There’s a huge gap between most how-to books (cookbooks, gardening, magic, etc.) and business books, though. The gap is motivation. Gardening books don’t push you to actually do something. Cookbooks don’t spend a lot of time trying to sell you on why making a roast chicken isn’t as risky as you might think.

The stakes are a lot higher when it comes to business…. The recipe that makes up just about any business book can be condensed to just two or three pages. The rest is the sell. The proof. The persuasion.

Computer books, of course, are nothing but bullet points. Programmers get amazing value because for $30 they are presented with everything they need to program a certain tool. Yet most programmers are not world class, precisely because the bullet points aren’t enough to get them to see things the way the author does, and not enough to get them motivated enough to actually program great code.
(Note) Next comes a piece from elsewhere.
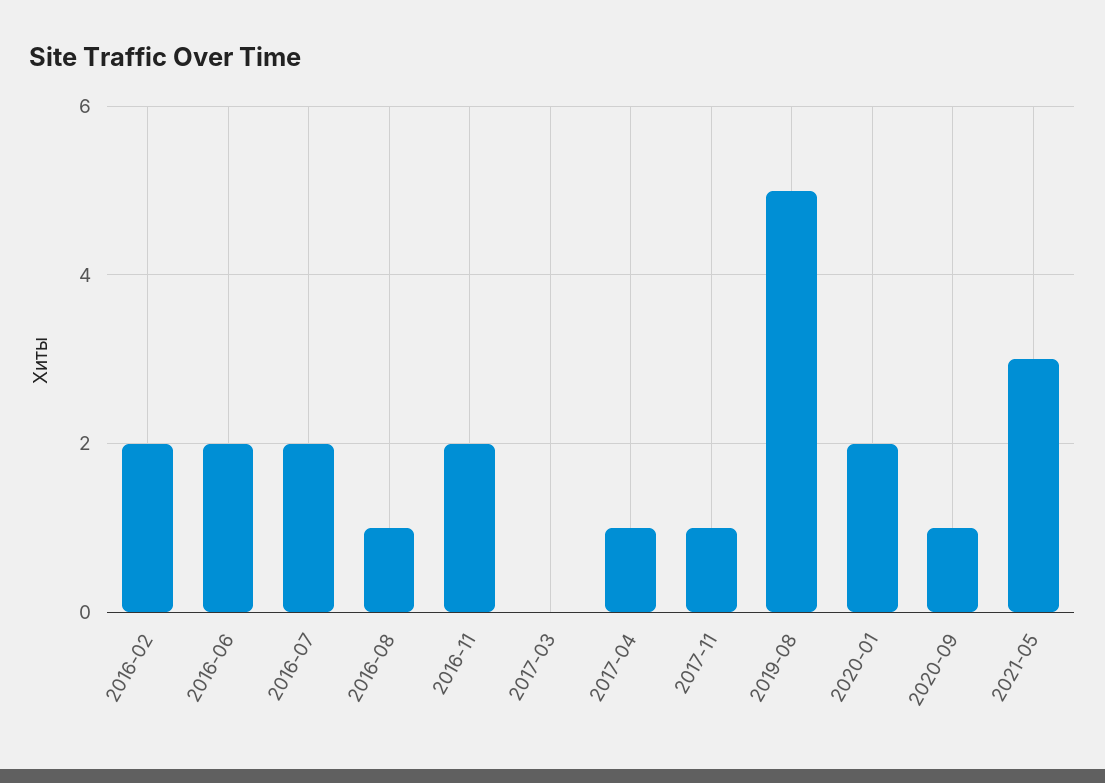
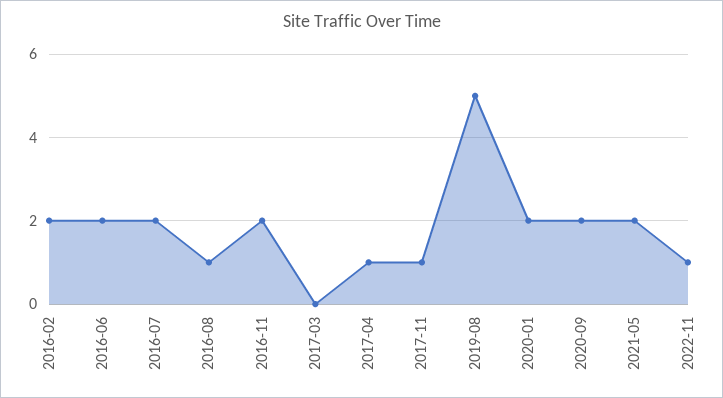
2020-09: 1 -> 2
2021-05: 3 -> 2
2022-11: none -> 1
Godin also offers some pointers that will help you make the most of your experience with business books:

Decide, before you start, that you’re going to change three things about what you do all day at work. Then, as you’re reading, find the three things and do it. The goal of the reading, then, isn’t to persuade you to change, it’s to help you choose what to change.

If you’re going to invest a valuable asset (like time), go ahead and make it productive. Use a postit or two, or some index cards or a highlighter. Not to write down stuff so you can forget it later, but to create marching orders. It’s simple: if three weeks go by and you haven’t taken action on what you’ve written down, you wasted your time.

The single best use of a business book is to help someone else. Sharing what you read, handing the book to a person who needs it… Effective managers hand books to their team. Not so they can be reminded of high school, but so that next week she can say to them, “are we there yet?”

Tim Sanders also writes about this subject in his book – Love is the Killer App – where he describes his strategy of “cliffing” over several pages, to those willing to learn from it.  800CEORead.com adds to Godin’s post by way of pointers like “Don’t skip the Introduction”, and “Don’t pick and choose parts of the recipe”.

Me? I always buy my own copy, and extensively follow my own variation of cliffing to help retain the key points in the context in which I first encountered them.  I also make an active effort to understand how what I just read applies to an earlier piece of work, and to my work life in general.  Thereon, I try to implement some of the learnings, as best as possible, in my sphere of work.

The most important learning here?  Reading business books is a different kinda ballgame.  If you’re serious about learning from these writings, you’ll need to review your approach towards it.  If all you want is to act informed, head to your favourite “Business Book Summaries” website today!